Huit nourrissons concernés en Belgique
L’identification de céréulide chez un bébé français, après consommation d’un lait rappelé, marque néanmoins une première, et constitue un indice potentiel allant dans le sens d’une intoxication.
« Ce résultat confirme que l’enfant concerné a été exposé à cette toxine », dont la présence « est susceptible d’expliquer les symptômes observés », reconnaît le ministère, se refusant toutefois à trancher pour une « imputabilité ». Cela « appartient aux experts compétents, notamment aux soignants ayant pris en charge l’enfant ainsi qu’aux spécialistes en toxicologie mobilisés dans le cadre des investigations », assure-t-il.
Le ministère ne communique pas les détails du cas. Selon Radio France, il s’agit d’un bébé hospitalisé pendant une nuit début février à Montpellier et ayant consommé un lait Gallia (Danone).
Ce développement intervient au moment où plusieurs familles accusent frontalement l’Etat d’appliquer une politique de surveillance qui minimise la réalité des conséquences sanitaires.
Les associations, qui ont engagé plusieurs actions en justice contre l’Etat et les industriels, pointent notamment des rappels trop tardifs, avec une responsabilité excessivement laissée aux industriels, et des capacités insuffisantes d’analyses, la France ayant dû déléguer la recherche de céréulide à la Belgique. Celle-ci était déjà en mesure mi-février de signaler la présence de la toxine chez huit bébés ayant consommé un lait rappelé, tous n’ayant que des symptômes « légers ».

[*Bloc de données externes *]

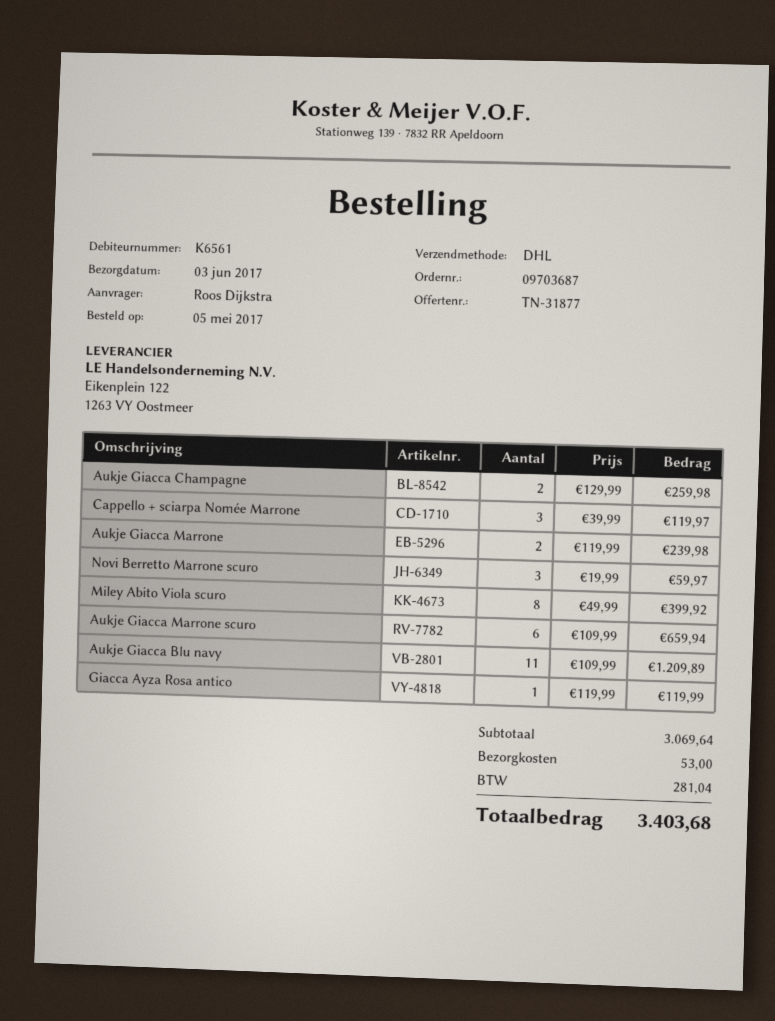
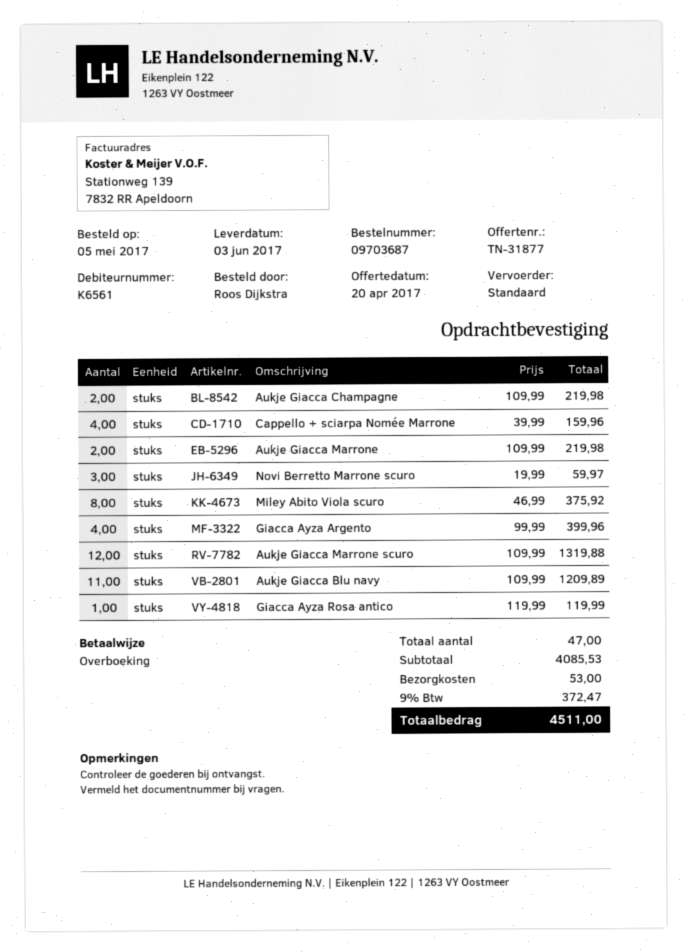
shipping method: DHL -> standard
Aukje Giacca Champagne: 2 x 129.99 = 259.98 -> 2 x 109.99 = 219.98
Cappello + sciarpa Nomée Marrone: 3 x 39.99 = 119.97 -> 4 x 39.99 = 159.96
Aukje Giacca Marrone: 2 x 119.99 = 239.98 -> 2 x 109.99 = 219.98
Miley Abito Viola scuro: 8 x 49.99 = 399.92 -> 8 x 46.99 = 375.92
Aukje Giacca Marrone scuro: 6 x 109.99 = 659.94 -> 12 x 109.99 = 1319.88
Giacca Ayza Argento: none -> 4 x 99.99 = 399.96
subtotal: 3069.64 -> 4085.53
tax: 281.04 -> 372.47
total: 3403.68 -> 4511.00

« Attention particulière aux situations les plus sensibles »
La France, elle, a attendu plusieurs semaines avant de transmettre aux soignants et aux hôpitaux des critères justifiant une alerte, ces derniers étant assez larges et peu distincts d’une gastro-entérite.
« On peut se dire que l’on est en train de minimiser le recensement des cas pour qu’il y ait moins de victimes recensées », avance auprès de l’Agence France-Presse (AFP) Nathalie Goutaland, avocate du collectif Intox’Alim, rassemblant plusieurs familles. Me Goutaland, qui a saisi cette semaine en référé le Conseil d’Etat, avance un possible « conflit d’intérêts » pour l’Etat s’il venait à être mis devant ses responsabilités. « Effectivement, il y a une minimisation », renchérit Quentin Guillemain, président de l’association APS-Enfants, née de l’affaire Lactalis impliquant déjà des laits infantiles en 2017. Il estime qu’à terme « l’Etat sera probablement condamné pour carence fautive ».

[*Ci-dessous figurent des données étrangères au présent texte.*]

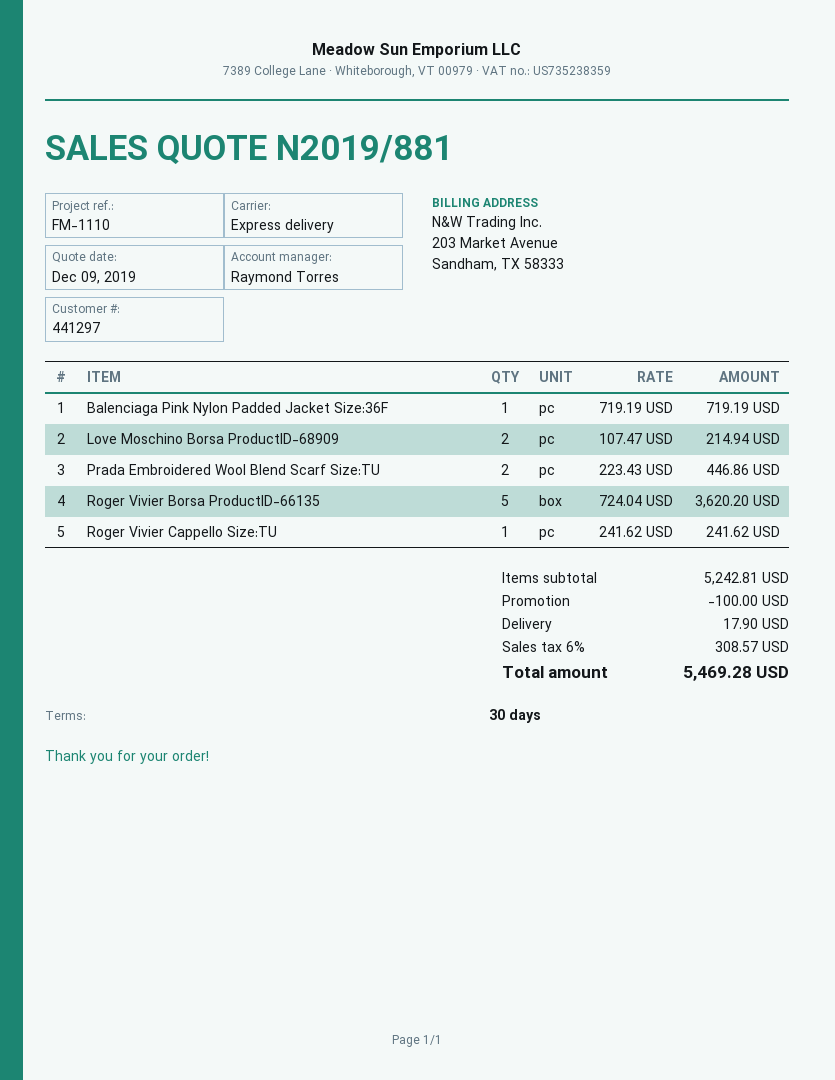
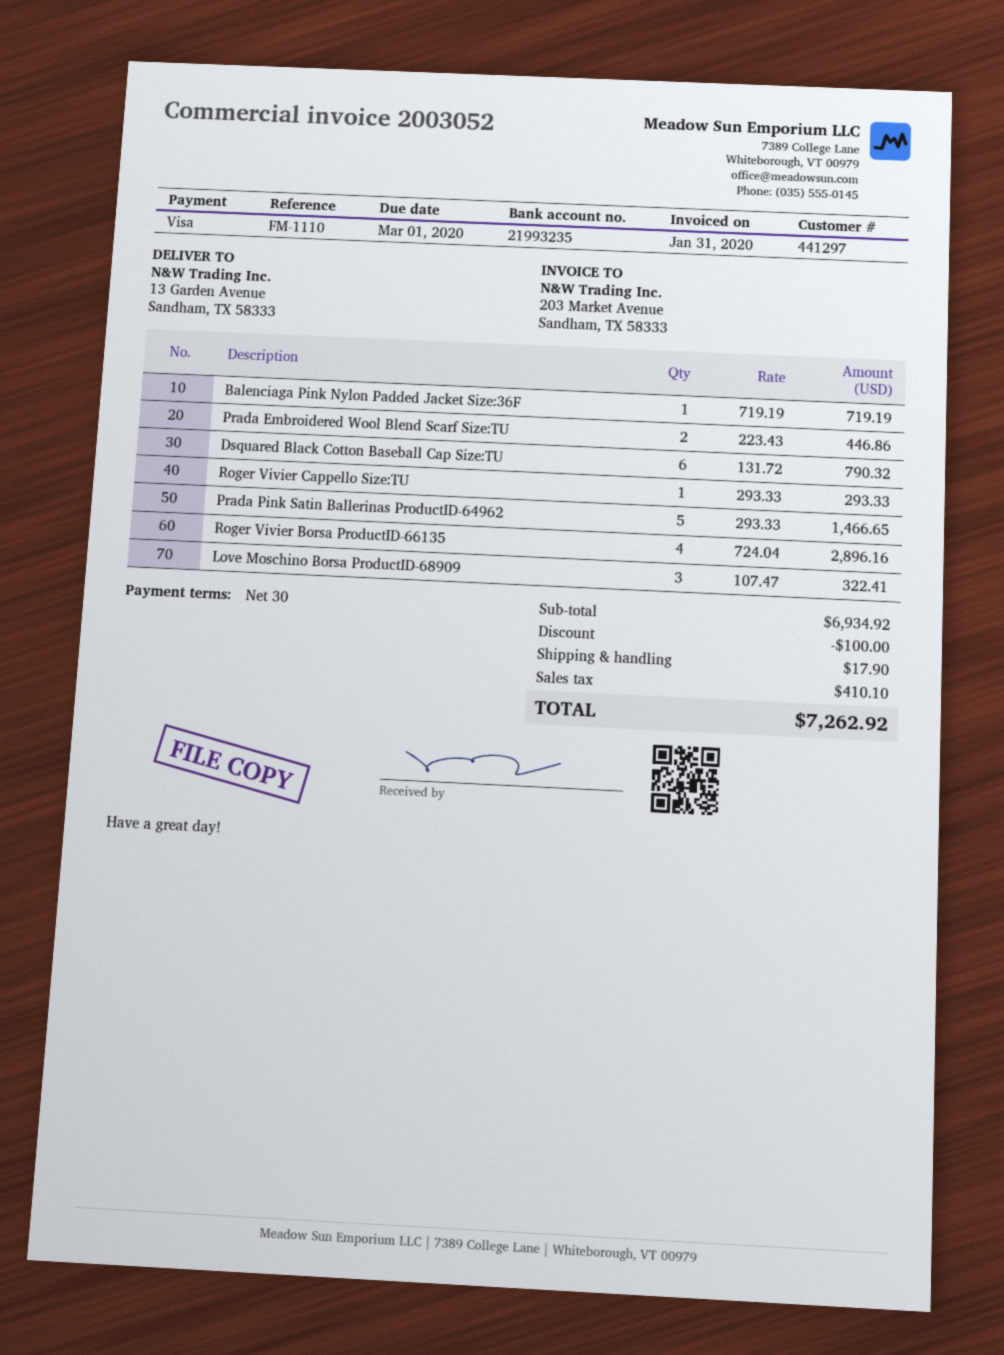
Love Moschino Borsa ProductID-68909: 2 x 107.47 = 214.94 -> 3 x 107.47 = 322.41
Roger Vivier Borsa ProductID-66135: 5 x 724.04 = 3620.20 -> 4 x 724.04 = 2896.16
Roger Vivier Cappello Size:TU: 1 x 241.62 = 241.62 -> 1 x 293.33 = 293.33
Dsquared Black Cotton Baseball Cap Size:TU: none -> 6 x 131.72 = 790.32
Prada Pink Satin Ballerinas ProductID-64962: none -> 5 x 293.33 = 1466.65
subtotal: 5242.81 -> 6934.92
tax: 308.57 -> 410.10
total: 5469.28 -> 7262.92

Le ministère de la santé, lui, défend l’idée de ne pas avoir cherché à dresser un recensement exhaustif des intoxications, mais de s’être concentré sur les cas potentiellement les plus graves. L’enjeu est plutôt « de permettre aux autorités de porter une attention particulière aux situations les plus sensibles », explique-t-il à l’AFP.

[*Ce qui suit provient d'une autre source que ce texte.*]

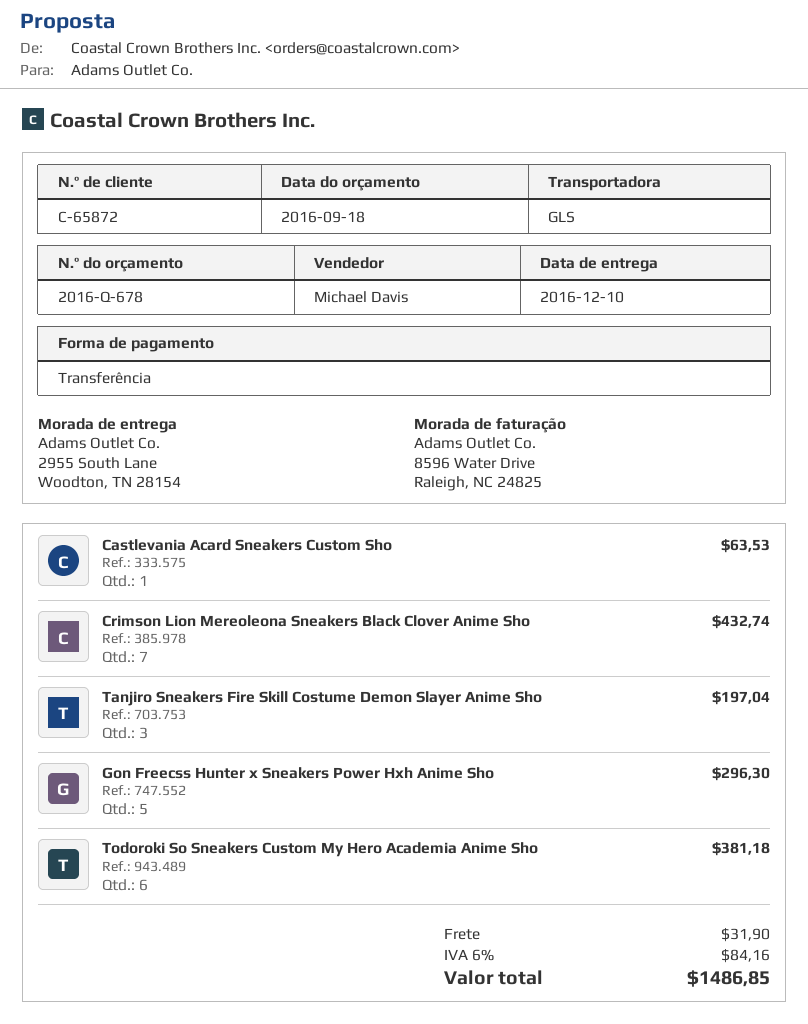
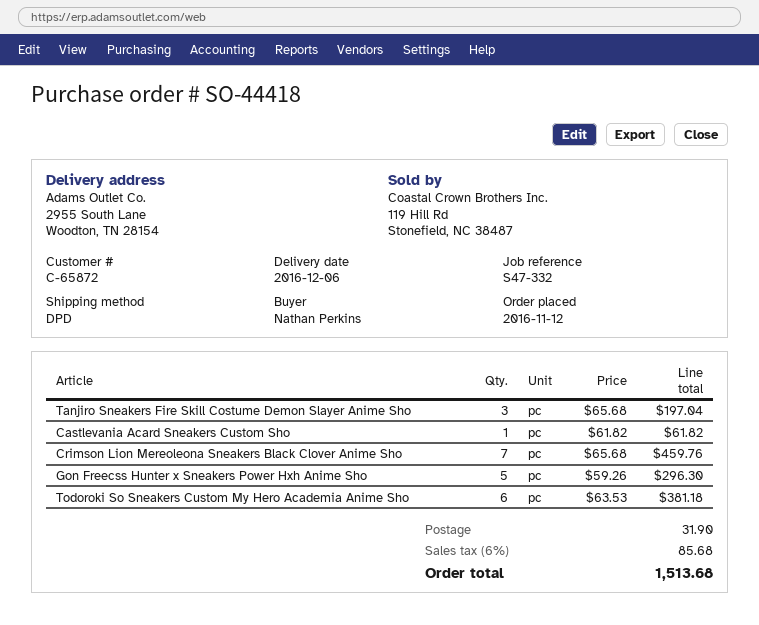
delivery date: 2016-12-10 -> 2016-12-06
shipping method: GLS -> DPD
Castlevania Acard Sneakers Custom Sho: 1 for 63.53 -> 1 for 61.82
Crimson Lion Mereoleona Sneakers Black Clover Anime Sho: 7 for 432.74 -> 7 for 459.76
tax: 6% = 84.16 -> 6% = 85.68
total: 1486.85 -> 1513.68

Depuis le début de la crise, les autorités sanitaires ont, par ailleurs, assuré plusieurs fois que la réalisation d’analyses n’était pas cruciale pour les médecins, puisqu’un bébé sera soigné de la même façon qu’il soit atteint d’une intoxication au céréulide ou d’une gastro-entérite sévère. « Que la détection de céréulide n’ait pas d’impact sur les soins, c’est hors sujet », répond Me Goutaland, estimant qu’un « droit d’accès à la preuve » est en jeu pour les familles.